-- HOW TO COMPLETE THIS TASK --
Write the records below out again exactly as given, with no images.

[PROVIDED MATERIAL Boundary: Start]

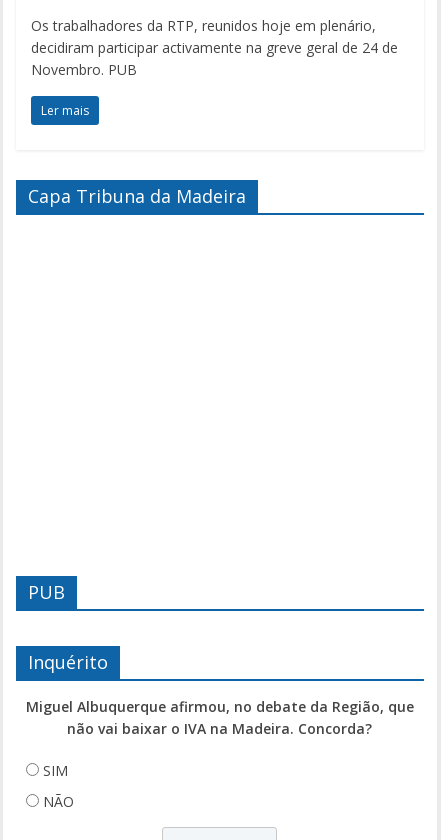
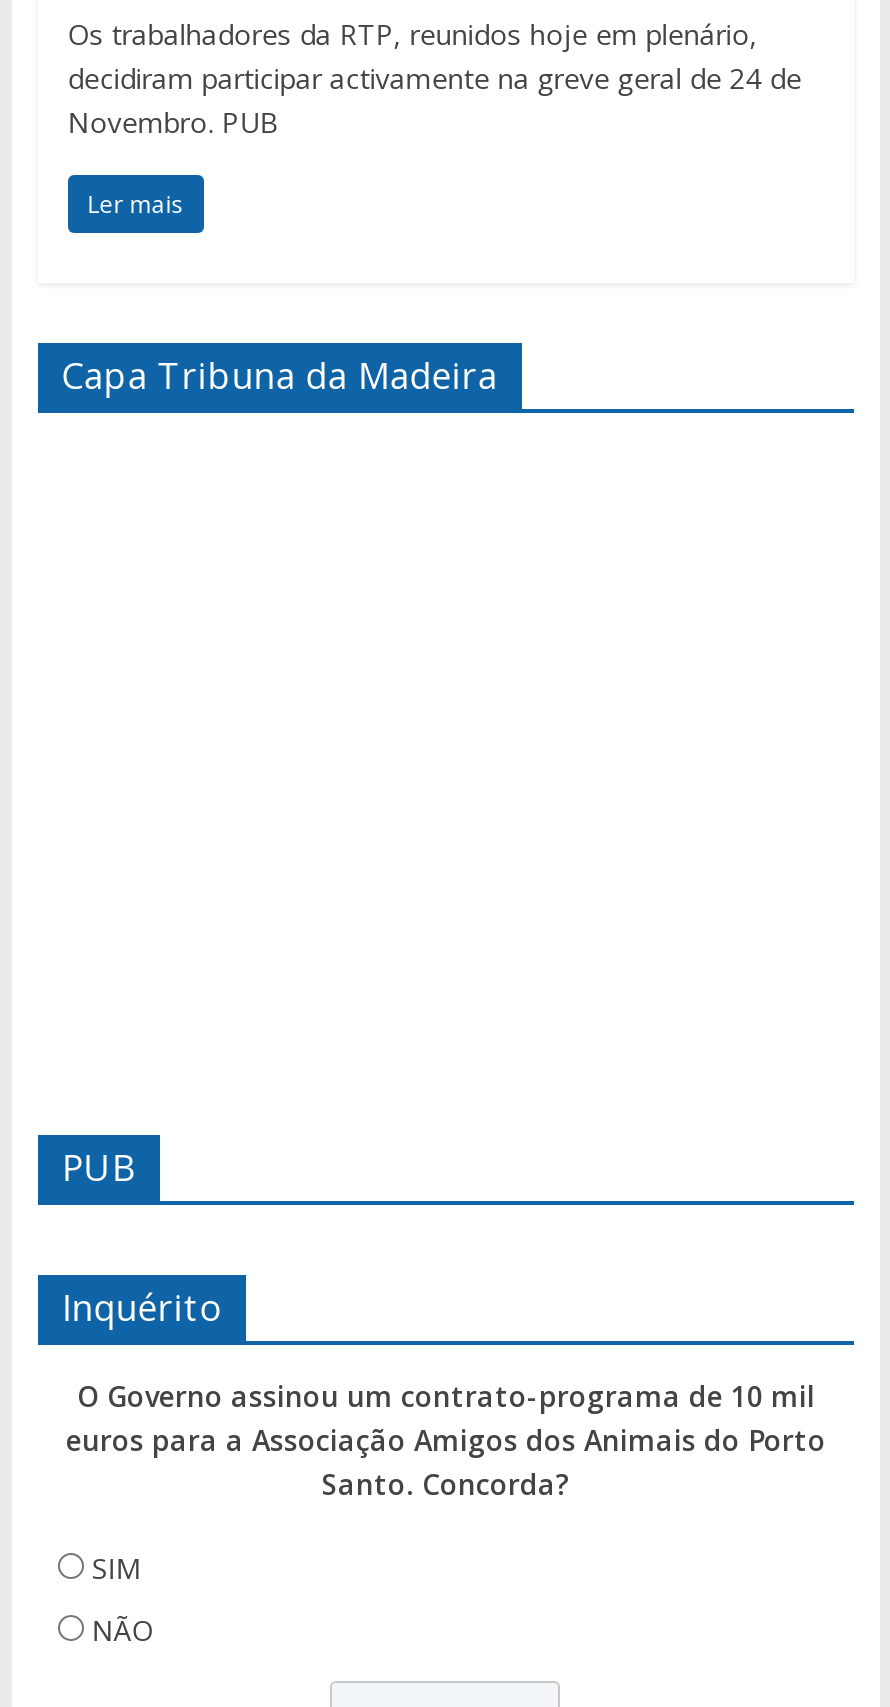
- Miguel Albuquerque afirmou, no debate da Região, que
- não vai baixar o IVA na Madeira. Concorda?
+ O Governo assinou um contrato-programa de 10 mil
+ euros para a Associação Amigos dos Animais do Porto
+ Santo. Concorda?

[PROVIDED MATERIAL Boundary: End]

-- EXERCISE RESULT --
- Miguel Albuquerque afirmou, no debate da Região, que
- não vai baixar o IVA na Madeira. Concorda?
+ O Governo assinou um contrato-programa de 10 mil
+ euros para a Associação Amigos dos Animais do Porto
+ Santo. Concorda?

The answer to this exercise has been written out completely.